La Amazonia ha recorrido de nuevo muchos hogares por las noticias sobre la incidencia de la pandemia en la región. El virus provocó situaciones dramáticas en ciudades como Manaus, con el sistema de salud totalmente desbordado ya en los primeros días. Después viajó infelizmente siguiendo el curso de los ríos, a bordo de los barcos de pasajeros, y llegó hasta municipios y comunidades indígenas del interior. La precariedad de los servicios sanitarios hizo que regiones como Alto Solimões, en la frontera con Perú y Colombia, acumulasen los números más trágicos del coronavirus en todo el país. Particularmente peligrosa es su expansión entre los pueblos indígenas.

Esta situación de emergencia ha despertado solidaridad en muchas personas, grupos y entidades que se han volcado enseguida para disponer ayudas que lleguen a las comunidades: alimentos, productos de higiene o equipamientos de protección, imprescindibles en este momento. Al mismo tiempo, no podemos olvidar que cada situación de emergencia debe ser mirada como una situación de vulneración de derechos. Y los derechos se garantizan con políticas públicas de calidad, con atención sanitaria, con defensa de la tierra, con estados responsables que deben ser cuestionados cuando escogen el camino de la omisión.

Los pueblos de la Amazonia son doblemente golpeados en tiempos de pandemia.
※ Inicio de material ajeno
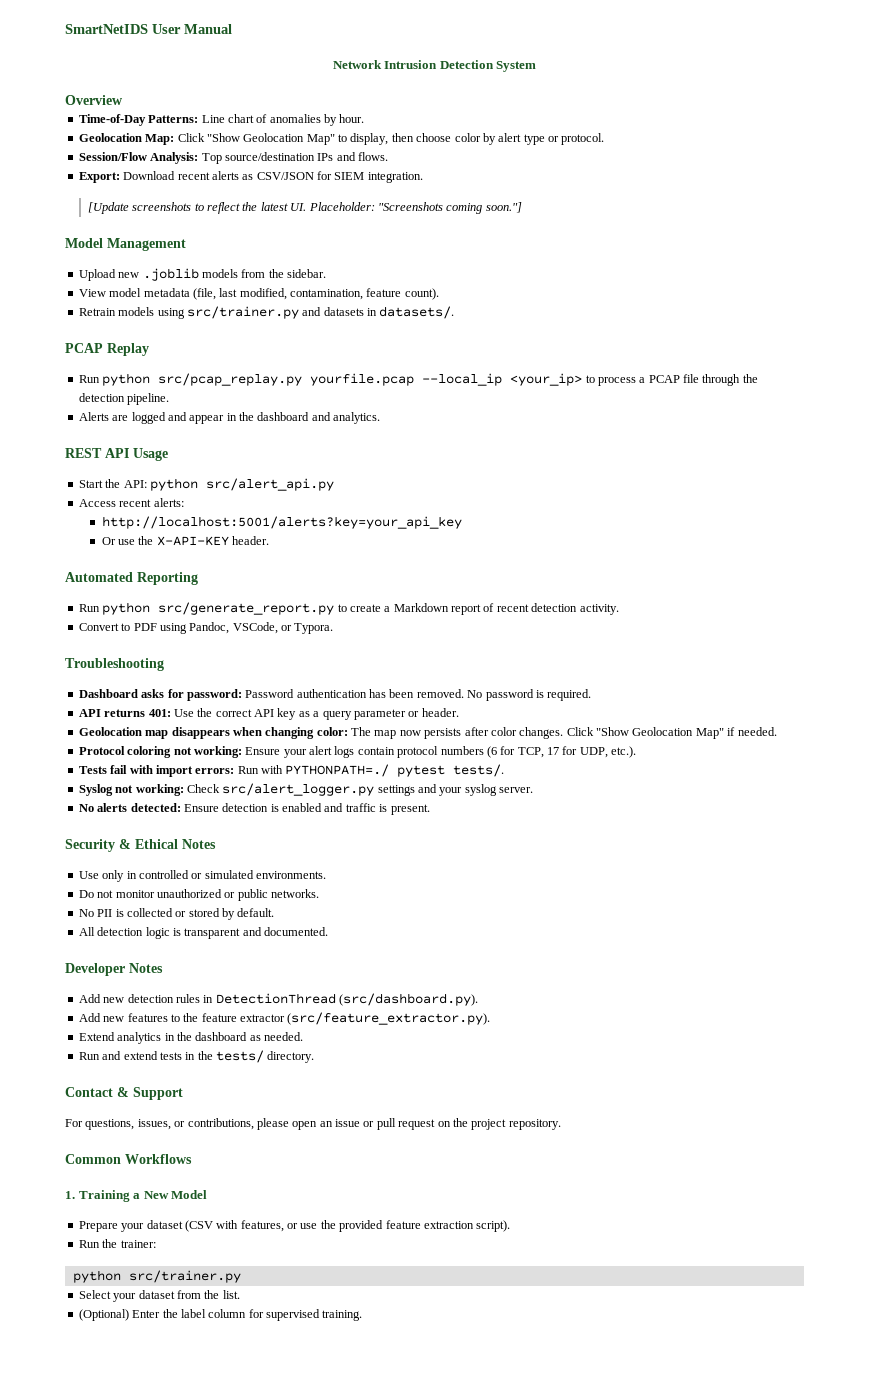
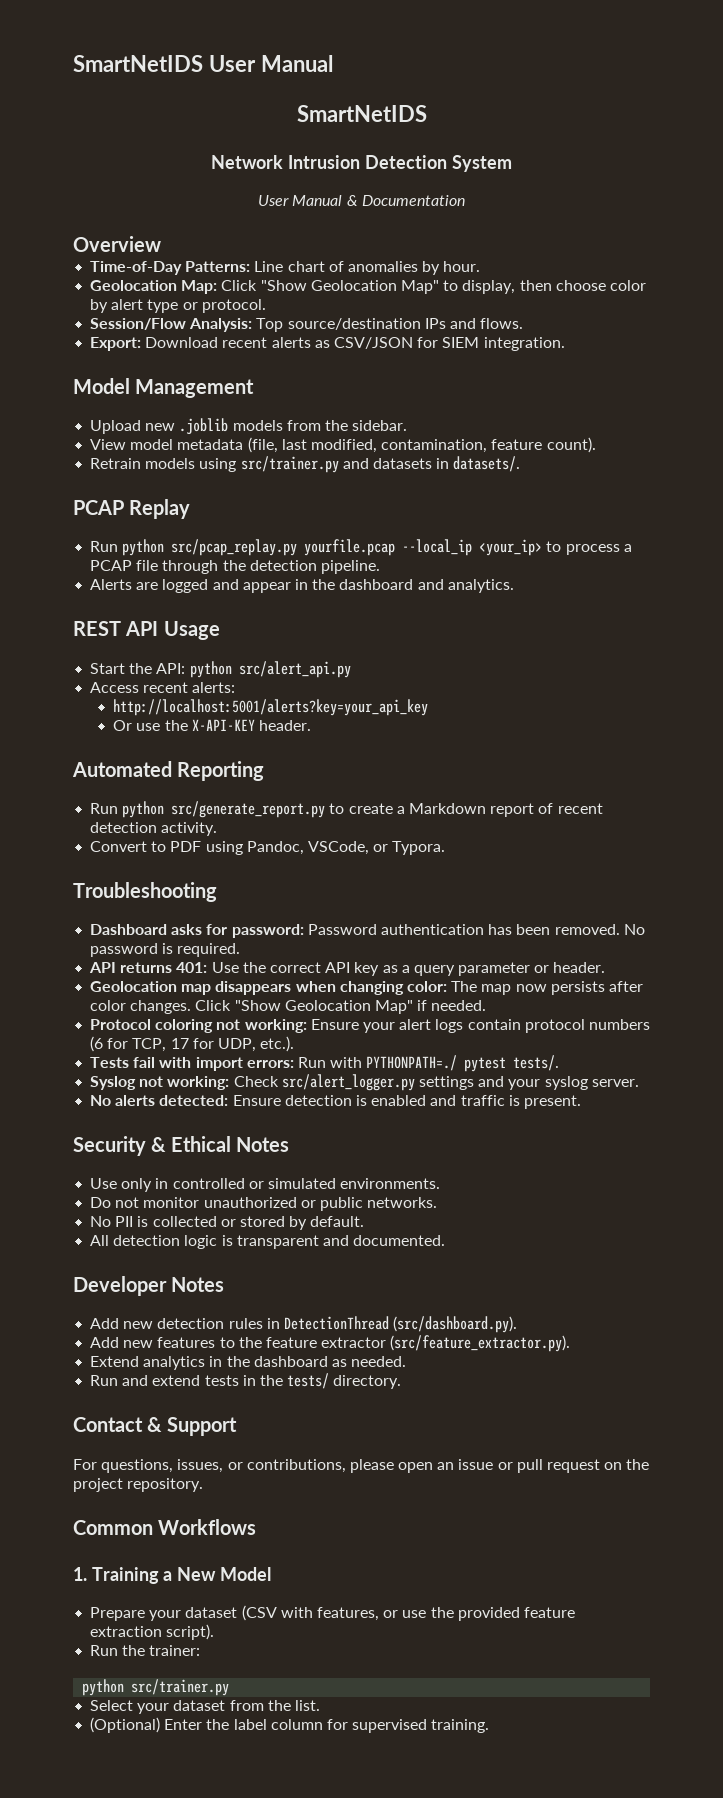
  SmartNetIDS User Manual
+ SmartNetIDS
+ User Manual & Documentation
- [Update screenshots to reflect the latest UI. Placeholder: "Screenshots coming soon."]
Por un lado, son diezmados por la enfermedad. Pero por otro lado, la enfermedad llega a ellos con mayor violencia, porque aumenta la invasión de sus territorios, principal fuente de contagio. En estos dos últimos meses, la invasión de tierras indígenas por buscadores de oro o madereros, por terratenientes o pescadores ilegales, ha aumentado al calor del apoyo cómplice del Gobierno del país y de la falta de protección. En abril, los índices de deforestación en la Amazonia han sido los mayores de los últimos diez años; junto al virus, avanza aún con más fuerza esa «economía que mata», como denuncia el Papa Francisco.

Por tanto hoy, más que nunca, más que ayer, es urgente que nos unamos todos, solidariamente, para exigir que los derechos de los pueblos de la Amazonia sean respetados y garantizados. También en tiempos de emergencia. Sobre todo, en tiempos de emergencia.

Luis Ventura y Esther Tello
Matrimonio laico, misioneros de la Consolata.